Avec la poursuite des combats en Syrie, les réfugiés continuent de fuir vers le Liban. Mais une fois la frontière traversée, ils ne sont pas au bout de leurs peines. L'État libanais refuse de mettre sur pied des camps pour les héberger. Le seul recours: l'hospitalité légendaire des Libanais, même sans le sou.

Il y a cinq mois, quand Zahra apprend que des dizaines de réfugiés affluent dans le nord du Liban, elle se rend au poste-frontière d'Abboudiyé pour donner un coup de main à ses «frères» syriens. Elle rencontre Sarah, jeune femme de 23 ans, son mari et leur petite fille Jinan, 14 mois.

Ils ont fui Tall Kallakh, ville syrienne proche de la frontière, bombardée par le régime de Bachar al-Assad. «Ils semblaient complètement perdus, quand on a vu le bébé qui pleurait, on les a emmenés chez nous», raconte la mère de huit enfants.

La famille met à la disposition des réfugiés une pièce de 20 m, à l'étage inférieur de sa maison, dans le village de Kweykhat. L'ancien débarras fait désormais office de cuisine, de salon et de chambre à coucher. Les réfugiés n'ont presque rien emporté avec eux, et pendant trois mois, Zahra et les siens leur ont payé la nourriture, l'eau, l'électricité. Environ 200$ par mois, soit presque le tiers du revenu familial.

«Cela a représenté des sacrifices, mais nous considérons cette famille comme nos invités, ils resteront là tant qu'ils ne seront pas en sécurité en Syrie», affirme sans ciller Zahra, dans sa djellaba noire.

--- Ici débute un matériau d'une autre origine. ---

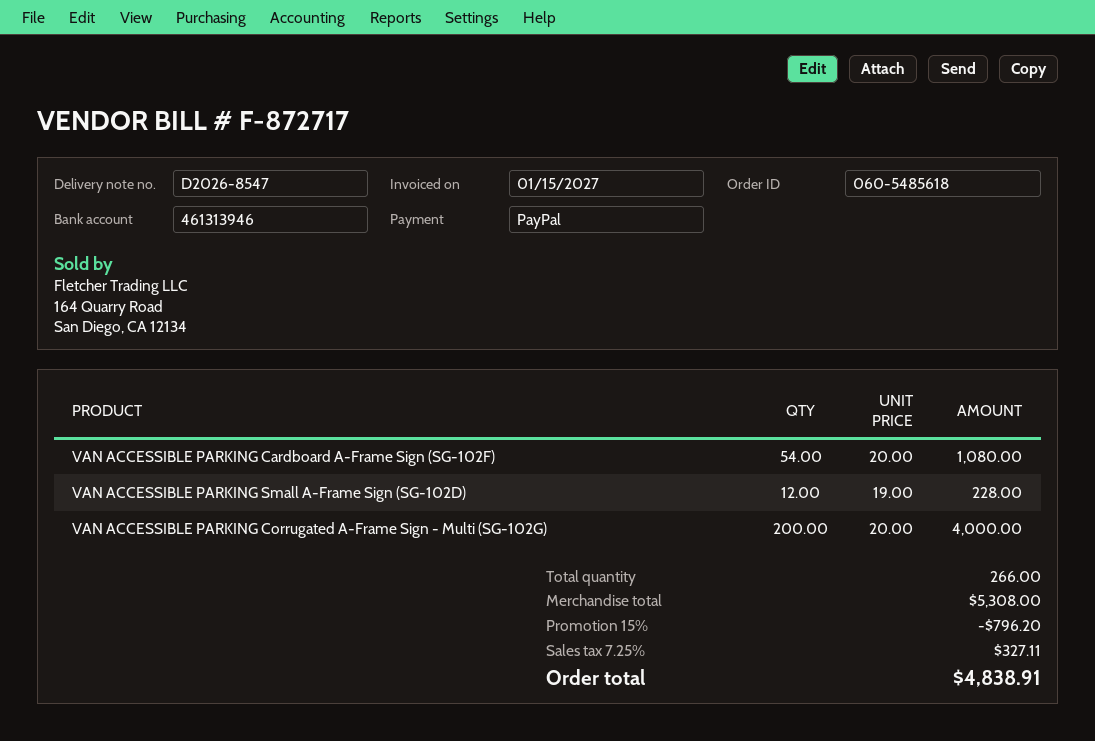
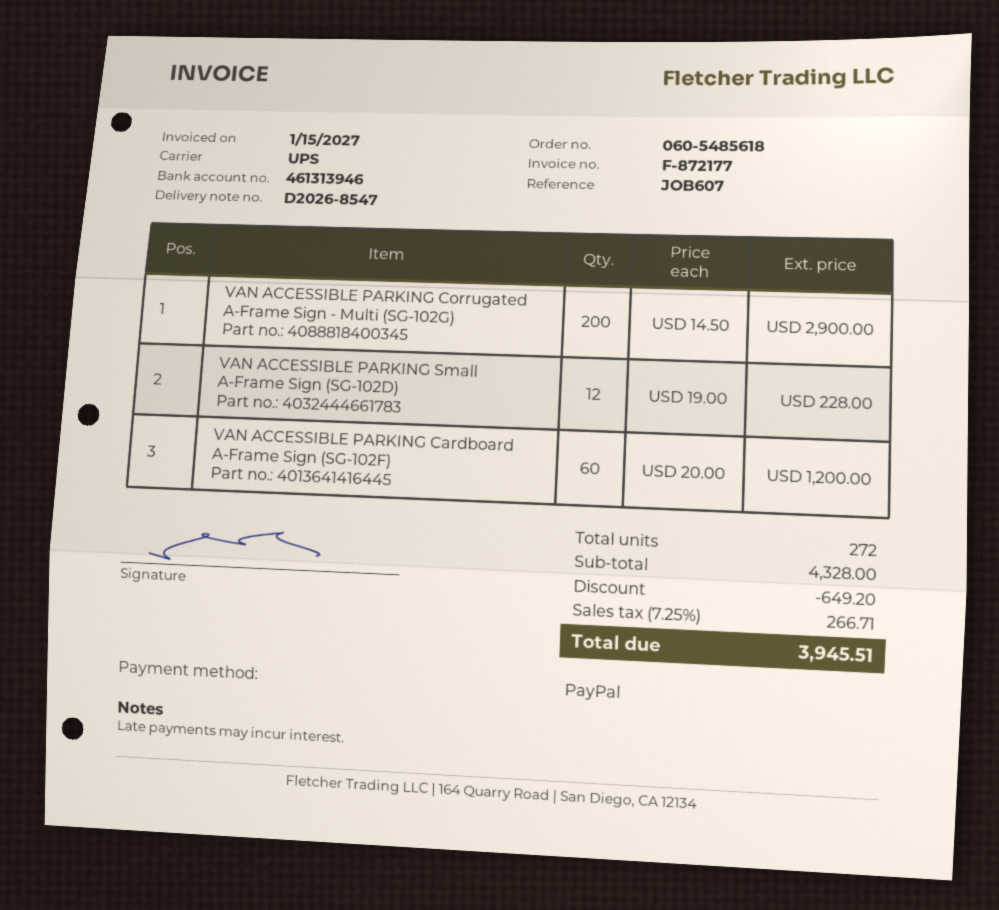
invoice number: F-872717 -> F-872177
VAN ACCESSIBLE PARKING Cardboard A-Frame Sign (SG-102F): 54 x 20.00 = 1080.00 -> 60 x 20.00 = 1200.00
VAN ACCESSIBLE PARKING Corrugated A-Frame Sign - Multi (SG-102G): 200 x 20.00 = 4000.00 -> 200 x 14.50 = 2900.00
total quantity: 266 -> 272
subtotal: 5308.00 -> 4328.00
discount: 796.20 -> 649.20
tax: 7.25% = 327.11 -> 7.25% = 266.71
total: 4838.91 -> 3945.51

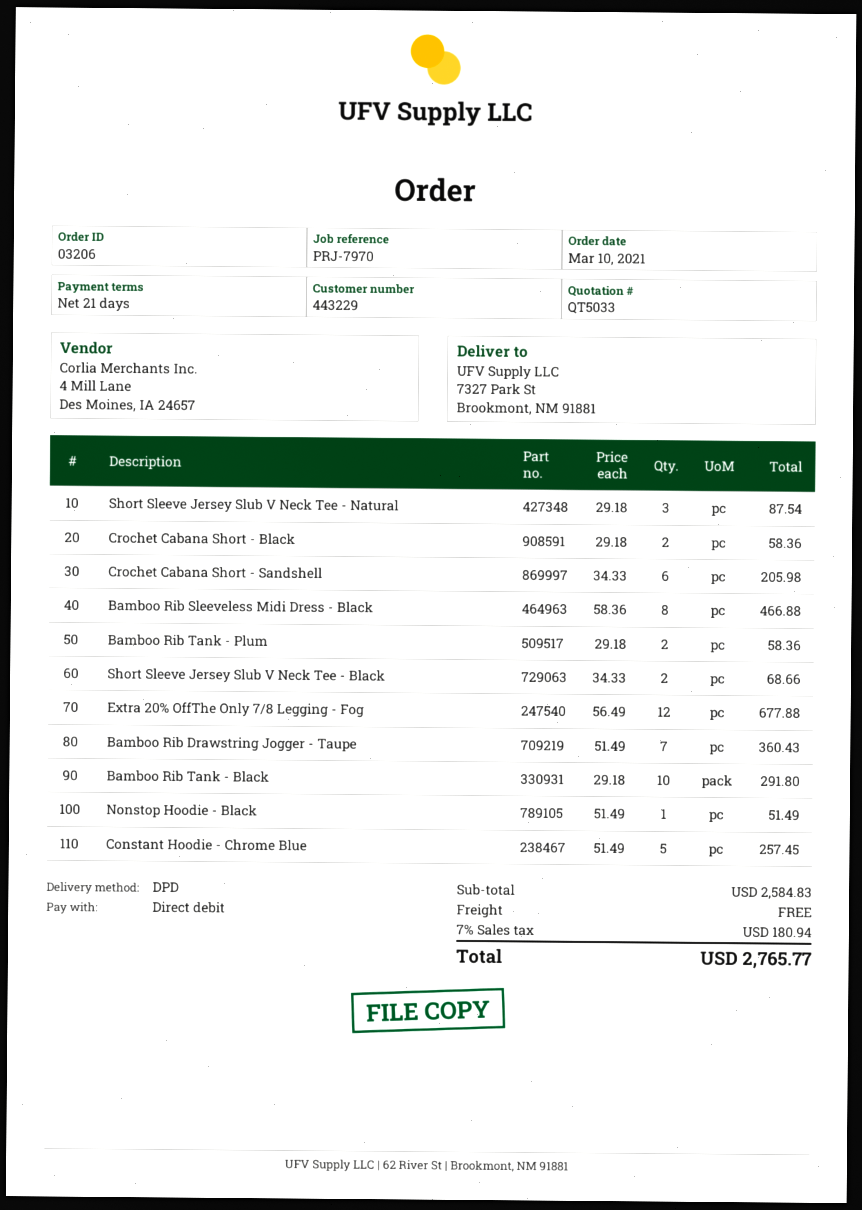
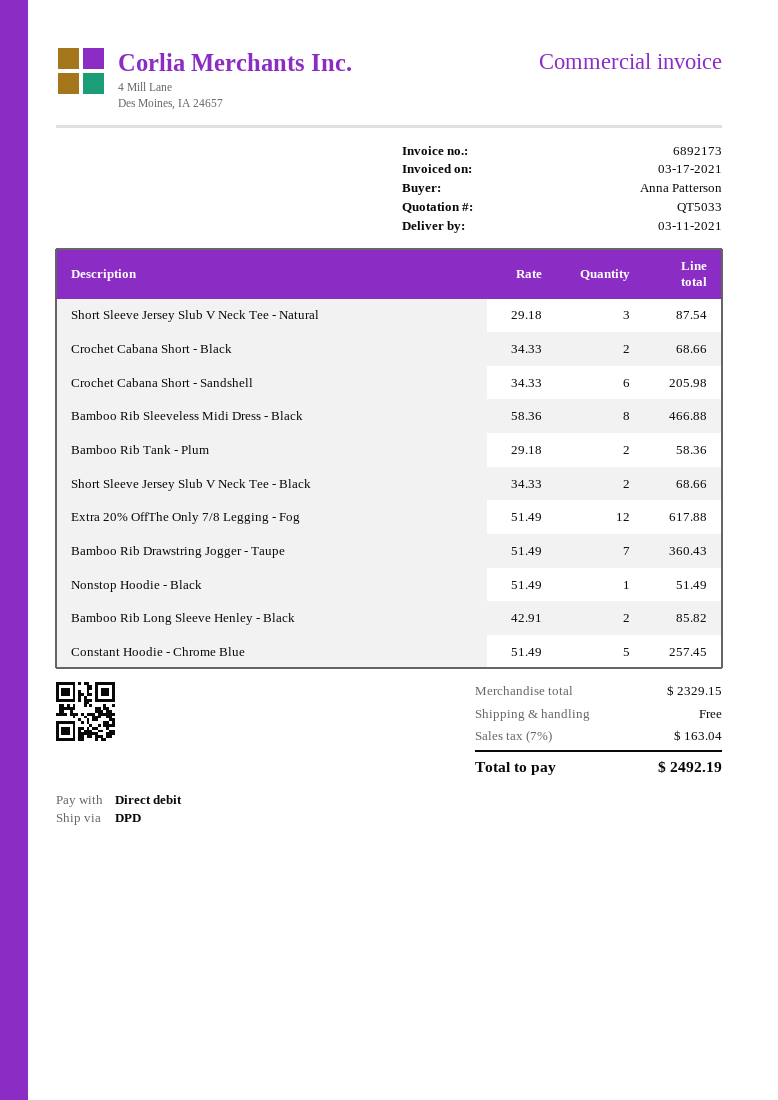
Crochet Cabana Short - Black: 2 x 29.18 = 58.36 -> 2 x 34.33 = 68.66
Extra 20% OffThe Only 7/8 Legging - Fog: 12 x 56.49 = 677.88 -> 12 x 51.49 = 617.88
Bamboo Rib Tank - Black: 10 x 29.18 = 291.80 -> none
Bamboo Rib Long Sleeve Henley - Black: none -> 2 x 42.91 = 85.82
subtotal: 2584.83 -> 2329.15
tax: 7% = 180.94 -> 7% = 163.04
total: 2765.77 -> 2492.19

Si les réfugiés sont hébergés chez l'habitant, c'est qu'il n'existe pas de camp de tentes comme en Turquie ou en Jordanie. Le gouvernement libanais - dominé par le Hezbollah et ses alliés - apporte une aide humanitaire aux exilés (nourriture, vêtements...), mais refuse toujours de créer des camps: il n'est pas question de froisser le régime baathiste, qui ne veut pas donner l'impression que des Syriens fuient le pays. L'installation de nouveaux réfugiés, après les Palestiniens il y a 60 ans, et plus récemment les Irakiens, reste aussi un sujet très sensible au Liban.

Intenable hospitalité

Pour les familles qui accueillent les Syriens depuis parfois plus d'un an, la situation devient de plus en plus intenable, avec la détérioration des conditions économiques. «La contrebande de marchandises, principale source de revenus dans les zones frontalières, s'est pratiquement arrêtée, et les Libanais ne peuvent plus par exemple bénéficier de services médicaux à moindre coût dans la région de Homs, comme autrefois», explique Abdallah Muhieddine, qui coordonne différents projets pour le Programme des Nations unies pour le développement (PNUD) au nord du Liban.

Les organisations humanitaires ont vite compris l'importance de soutenir les familles hôtes. Depuis octobre 2011, le Norwegian Refugee Council (NRC) a lancé un vaste programme de réhabilitation des maisons libanaises hébergeant des réfugiés. Plus de 200 habitations ont été équipées jusqu'ici, avec en moyenne 2000$ de travaux par maison. La famille de Zahra fait partie des bénéficiaires du programme. Elle a reçu un premier versement de 390$ pour installer un évier dans la pièce où vit la famille syrienne, une douche et un réservoir d'eau dans un petit bâtiment dans la cour, près du potager. «Avec le prochain versement, nous allons pouvoir aménager une seconde pièce, cela permettra de séparer la cuisine de la chambre», précise Zahra. Les familles libanaises ont un mois pour procéder aux installations et doivent s'engager à accueillir les réfugiés chez eux gratuitement pendant un an. «L'avantage de ces aménagements, c'est qu'ils resteront pour les familles libanaises une fois que les Syriens rentreront chez eux», soutient Ahmad Azzam, responsable de terrain du NRC au nord du Liban.

L'arrivée constante de nouveaux réfugiés (en moyenne 300 personnes chaque semaine dans le Nord) risque cependant de poser rapidement un sérieux problème d'hébergement, surtout si les combats continuent de s'intensifier autour de Damas. Avec 30 000 réfugiés recensés par le Commissariat des Nations unies pour les réfugiés - mais près du double selon certaines sources -, les familles libanaises ont pratiquement atteint le maximum de leurs capacités d'accueil.